_DIRECTIONS_
Reprint all records below exactly. No images.

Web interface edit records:
****************************************

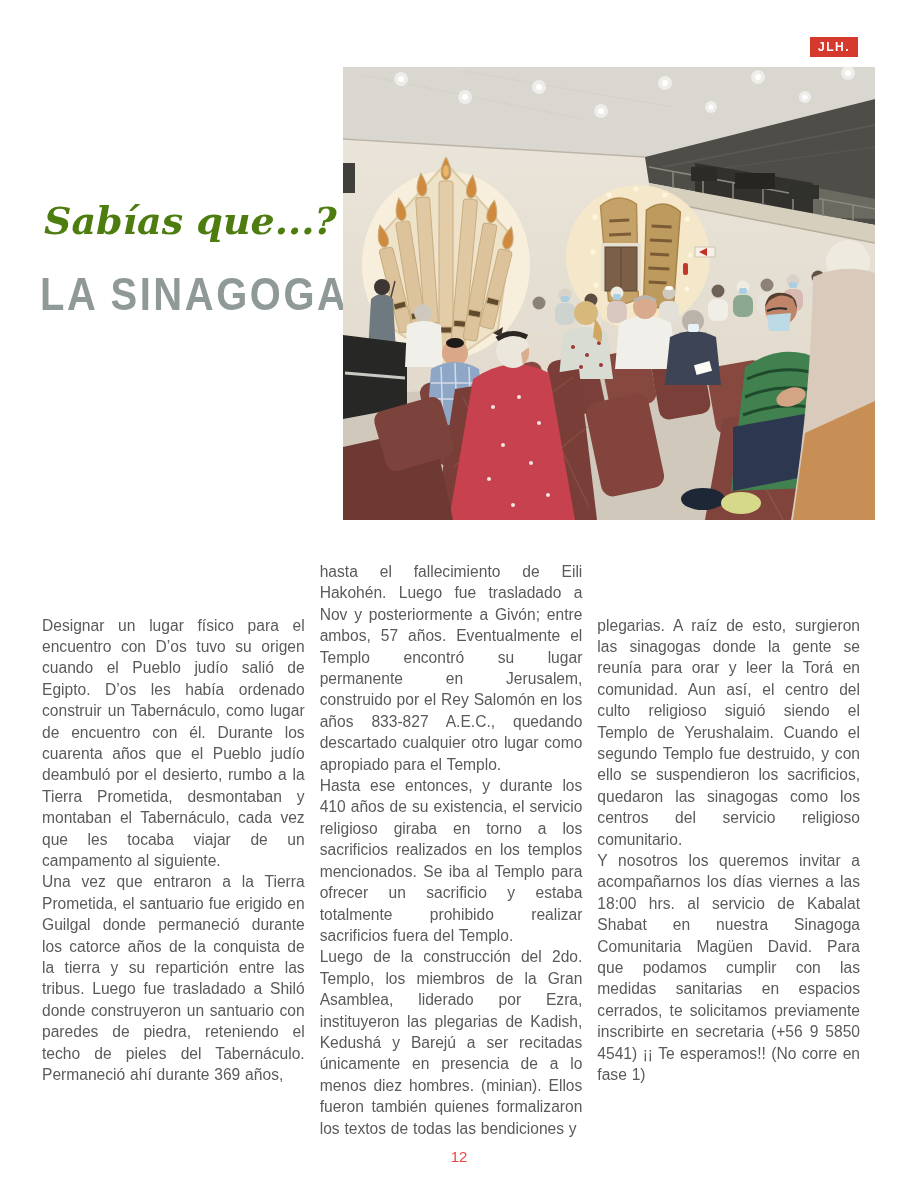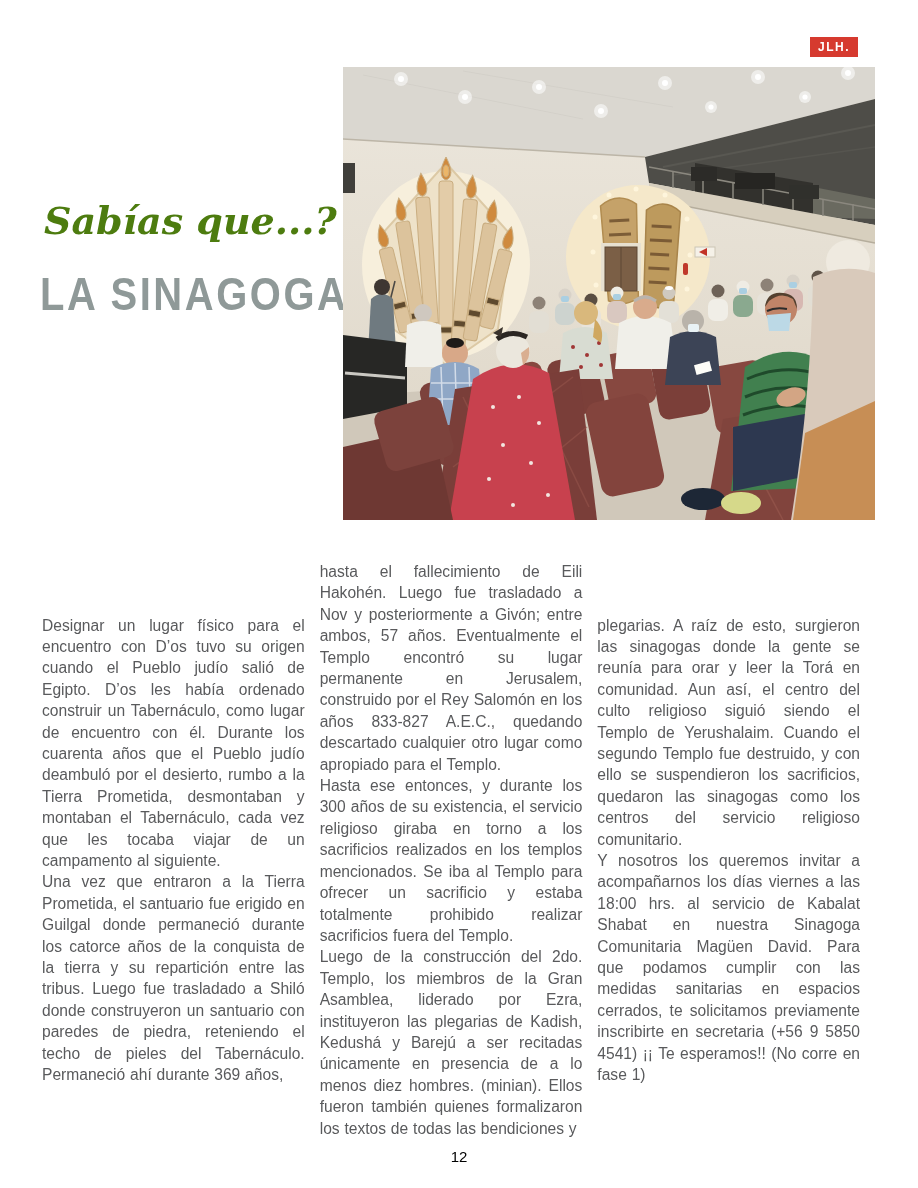--- a/index.html
+++ b/index.html
@@ -31,21 +31,21 @@
     position:absolute; left:42px; top:561px; width:818px;
     display:flex; gap:15px;align-items:center;
   }
   .col { width:263px; }
   .col p {
     margin:0; text-align:justify; font-size:15.6px; line-height:21.4px;
     color:#595a5c; word-spacing:0.5px;
   }
   .pageno {
     position:absolute; left:0; top:1148px; width:100%; text-align:center;
-    font-size:15px; color:#000000;
+    font-size:15px; color:#ef4444;
   }
 </style>
 </head>
 <body>
 
 <div class="page">
 
   <div class="logo">
     <span>JLH.</span>
   </div>
@@ -378,21 +378,21 @@
     </svg>
   </div>
 
   <div class="cols">
     <div class="col">
       <p>Designar un lugar físico para el encuentro con D’os tuvo su origen cuando el Pueblo judío salió de Egipto.  D’os les había ordenado construir un Tabernáculo, como lugar de encuentro con él. Durante los cuarenta años que el Pueblo judío deambuló por el desierto, rumbo a la Tierra Prometida, desmontaban y montaban el Tabernáculo, cada vez que les tocaba viajar de un campamento al siguiente.</p>
       <p>Una vez que entraron a la Tierra Prometida, el santuario fue erigido en Guilgal donde permaneció durante los catorce años de la conquista de la tierra y su repartición entre las tribus. Luego fue trasladado a Shiló donde construyeron un santuario con paredes de piedra, reteniendo el techo de pieles del Tabernáculo. Permaneció ahí durante 369 años,</p>
     </div>
     <div class="col">
       <p>hasta el fallecimiento de Eili Hakohén. Luego fue trasladado a Nov y posteriormente a Givón; entre ambos, 57 años. Eventualmente el Templo encontró su lugar permanente en Jerusalem, construido por el Rey Salomón en los años 833-827 A.E.C., quedando descartado cualquier otro lugar como apropiado para el Templo.</p>
-      <p>Hasta ese entonces, y durante los 300 años de su existencia, el servicio religioso giraba en torno a los sacrificios realizados en los templos mencionados. Se iba al Templo para ofrecer un sacrificio y estaba totalmente prohibido realizar sacrificios fuera del Templo.</p>
+      <p>Hasta ese entonces, y durante los 410 años de su existencia, el servicio religioso giraba en torno a los sacrificios realizados en los templos mencionados. Se iba al Templo para ofrecer un sacrificio y estaba totalmente prohibido realizar sacrificios fuera del Templo.</p>
       <p>Luego de la construcción del 2do. Templo, los miembros de la Gran Asamblea, liderado por Ezra, instituyeron las plegarias de Kadish, Kedushá y Barejú a ser recitadas únicamente en presencia de a lo menos diez hombres. (minian).  Ellos fueron también quienes formalizaron los textos de todas las bendiciones y</p>
     </div>
     <div class="col">
       <p>plegarias.  A raíz de esto, surgieron las sinagogas donde la gente se reunía para orar y leer la Torá en comunidad. Aun así, el centro del culto religioso siguió siendo el Templo de Yerushalaim.  Cuando el segundo Templo fue destruido, y con ello se suspendieron los sacrificios, quedaron las sinagogas como los centros del servicio religioso comunitario.</p>
       <p>Y nosotros los queremos invitar a acompañarnos los días viernes a las 18:00 hrs. al servicio de Kabalat Shabat en nuestra Sinagoga Comunitaria Magüen David. Para que podamos cumplir con las medidas sanitarias en espacios cerrados, te solicitamos previamente inscribirte en secretaria (+56 9 5850 4541)  ¡¡ Te esperamos!! (No corre en fase 1)</p>
     </div>
   </div>
 
   <div class="pageno">12</div>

****************************************

_EXERCISE RESULT_
--- a/index.html
+++ b/index.html
@@ -31,21 +31,21 @@
     position:absolute; left:42px; top:561px; width:818px;
     display:flex; gap:15px;align-items:center;
   }
   .col { width:263px; }
   .col p {
     margin:0; text-align:justify; font-size:15.6px; line-height:21.4px;
     color:#595a5c; word-spacing:0.5px;
   }
   .pageno {
     position:absolute; left:0; top:1148px; width:100%; text-align:center;
-    font-size:15px; color:#000000;
+    font-size:15px; color:#ef4444;
   }
 </style>
 </head>
 <body>
 
 <div class="page">
 
   <div class="logo">
     <span>JLH.</span>
   </div>
@@ -378,21 +378,21 @@
     </svg>
   </div>
 
   <div class="cols">
     <div class="col">
       <p>Designar un lugar físico para el encuentro con D’os tuvo su origen cuando el Pueblo judío salió de Egipto.  D’os les había ordenado construir un Tabernáculo, como lugar de encuentro con él. Durante los cuarenta años que el Pueblo judío deambuló por el desierto, rumbo a la Tierra Prometida, desmontaban y montaban el Tabernáculo, cada vez que les tocaba viajar de un campamento al siguiente.</p>
       <p>Una vez que entraron a la Tierra Prometida, el santuario fue erigido en Guilgal donde permaneció durante los catorce años de la conquista de la tierra y su repartición entre las tribus. Luego fue trasladado a Shiló donde construyeron un santuario con paredes de piedra, reteniendo el techo de pieles del Tabernáculo. Permaneció ahí durante 369 años,</p>
     </div>
     <div class="col">
       <p>hasta el fallecimiento de Eili Hakohén. Luego fue trasladado a Nov y posteriormente a Givón; entre ambos, 57 años. Eventualmente el Templo encontró su lugar permanente en Jerusalem, construido por el Rey Salomón en los años 833-827 A.E.C., quedando descartado cualquier otro lugar como apropiado para el Templo.</p>
-      <p>Hasta ese entonces, y durante los 300 años de su existencia, el servicio religioso giraba en torno a los sacrificios realizados en los templos mencionados. Se iba al Templo para ofrecer un sacrificio y estaba totalmente prohibido realizar sacrificios fuera del Templo.</p>
+      <p>Hasta ese entonces, y durante los 410 años de su existencia, el servicio religioso giraba en torno a los sacrificios realizados en los templos mencionados. Se iba al Templo para ofrecer un sacrificio y estaba totalmente prohibido realizar sacrificios fuera del Templo.</p>
       <p>Luego de la construcción del 2do. Templo, los miembros de la Gran Asamblea, liderado por Ezra, instituyeron las plegarias de Kadish, Kedushá y Barejú a ser recitadas únicamente en presencia de a lo menos diez hombres. (minian).  Ellos fueron también quienes formalizaron los textos de todas las bendiciones y</p>
     </div>
     <div class="col">
       <p>plegarias.  A raíz de esto, surgieron las sinagogas donde la gente se reunía para orar y leer la Torá en comunidad. Aun así, el centro del culto religioso siguió siendo el Templo de Yerushalaim.  Cuando el segundo Templo fue destruido, y con ello se suspendieron los sacrificios, quedaron las sinagogas como los centros del servicio religioso comunitario.</p>
       <p>Y nosotros los queremos invitar a acompañarnos los días viernes a las 18:00 hrs. al servicio de Kabalat Shabat en nuestra Sinagoga Comunitaria Magüen David. Para que podamos cumplir con las medidas sanitarias en espacios cerrados, te solicitamos previamente inscribirte en secretaria (+56 9 5850 4541)  ¡¡ Te esperamos!! (No corre en fase 1)</p>
     </div>
   </div>
 
   <div class="pageno">12</div>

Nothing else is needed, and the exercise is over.